#### Problem to work on
Please output every entry below exactly as written, leaving out any pictures.

Detected change data
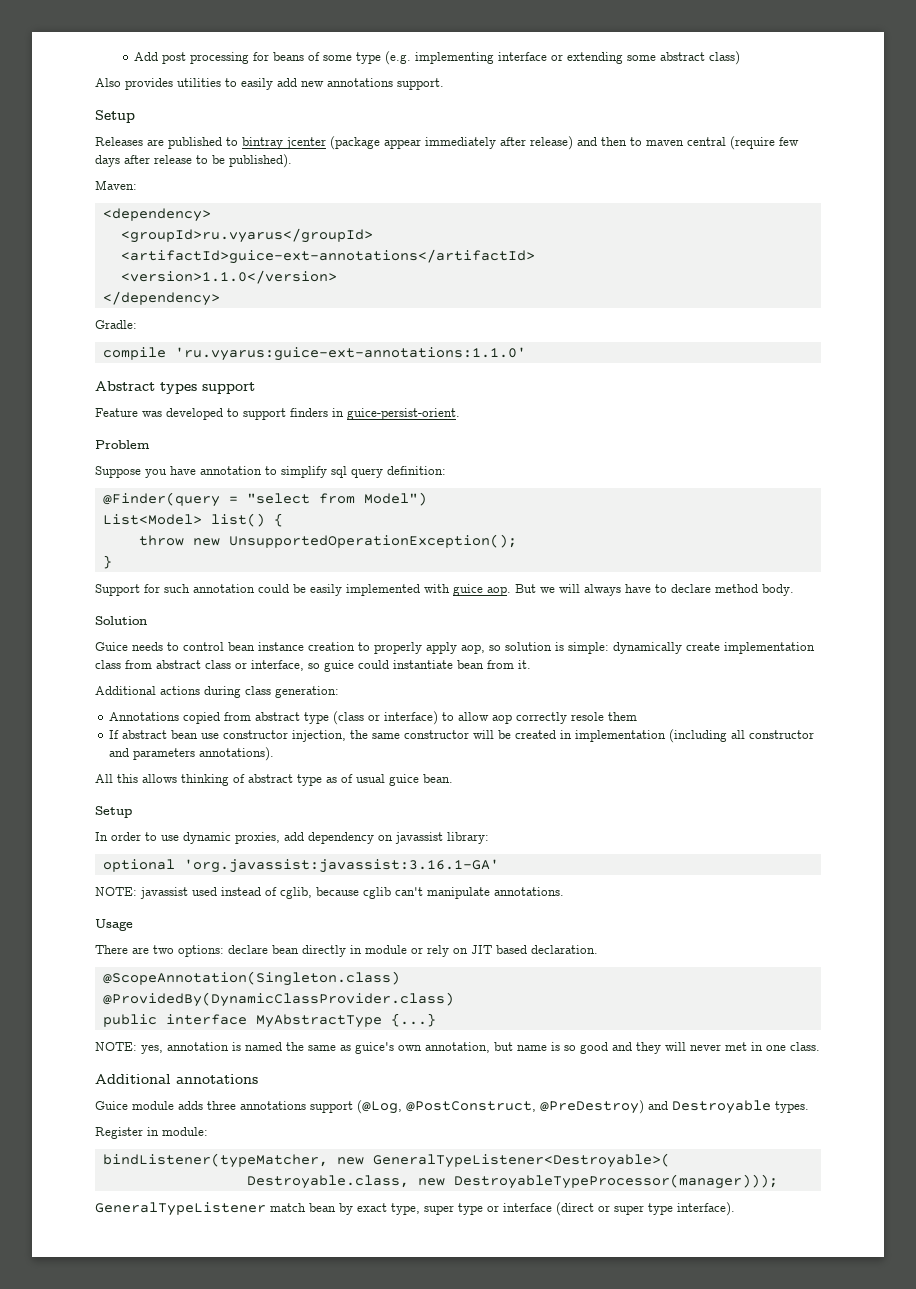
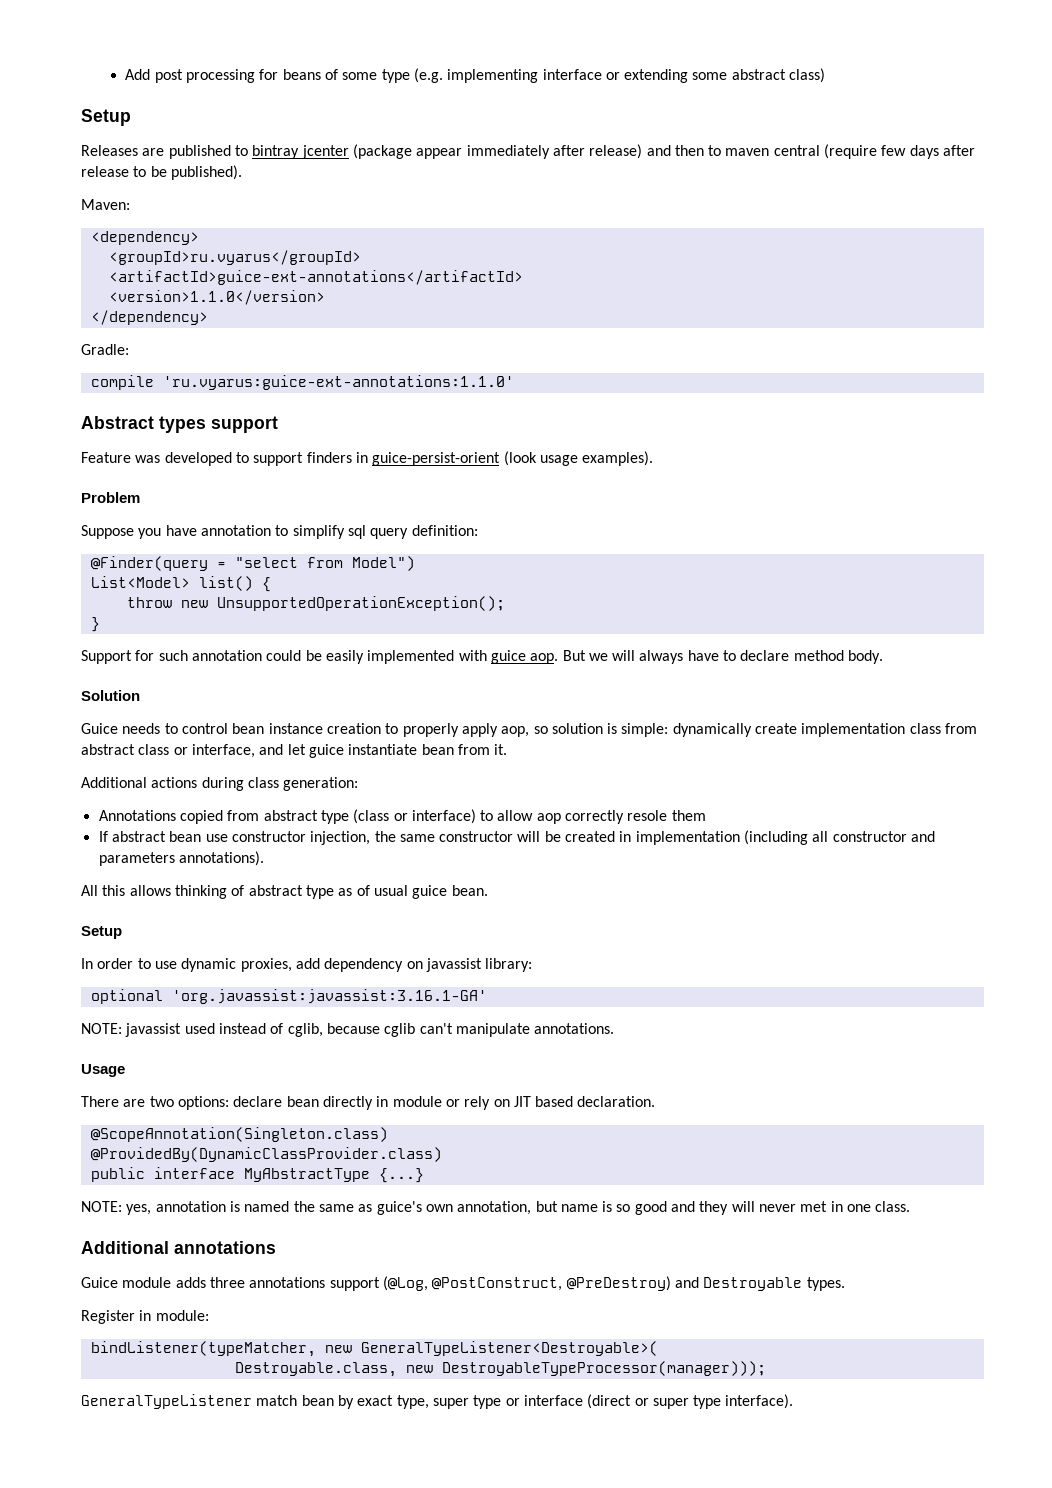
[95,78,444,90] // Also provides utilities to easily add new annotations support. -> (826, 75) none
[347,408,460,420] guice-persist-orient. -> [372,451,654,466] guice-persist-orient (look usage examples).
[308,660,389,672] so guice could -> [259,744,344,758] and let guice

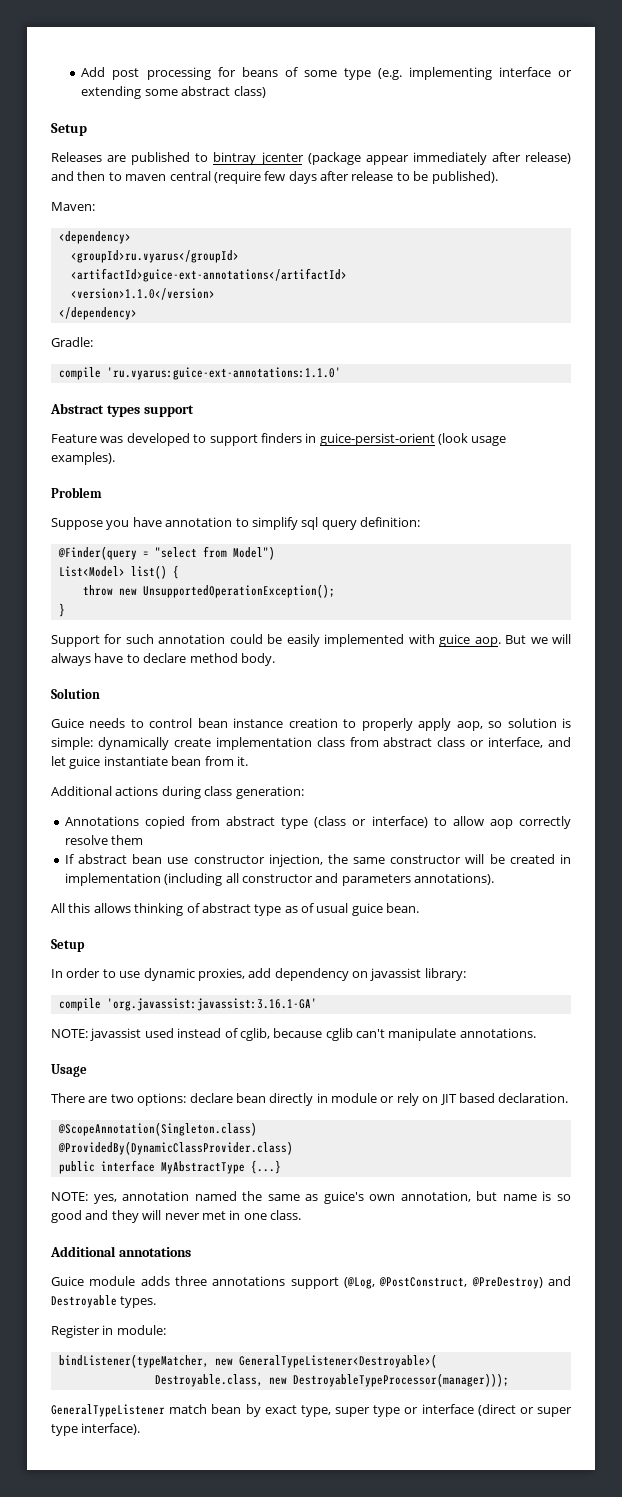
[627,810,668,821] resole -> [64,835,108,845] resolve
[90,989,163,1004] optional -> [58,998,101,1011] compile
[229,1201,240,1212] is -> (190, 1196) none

#### Solution to the problem
[95,78,444,90] // Also provides utilities to easily add new annotations support. -> (826, 75) none
[347,408,460,420] guice-persist-orient. -> [372,451,654,466] guice-persist-orient (look usage examples).
[308,660,389,672] so guice could -> [259,744,344,758] and let guice

[627,810,668,821] resole -> [64,835,108,845] resolve
[90,989,163,1004] optional -> [58,998,101,1011] compile
[229,1201,240,1212] is -> (190, 1196) none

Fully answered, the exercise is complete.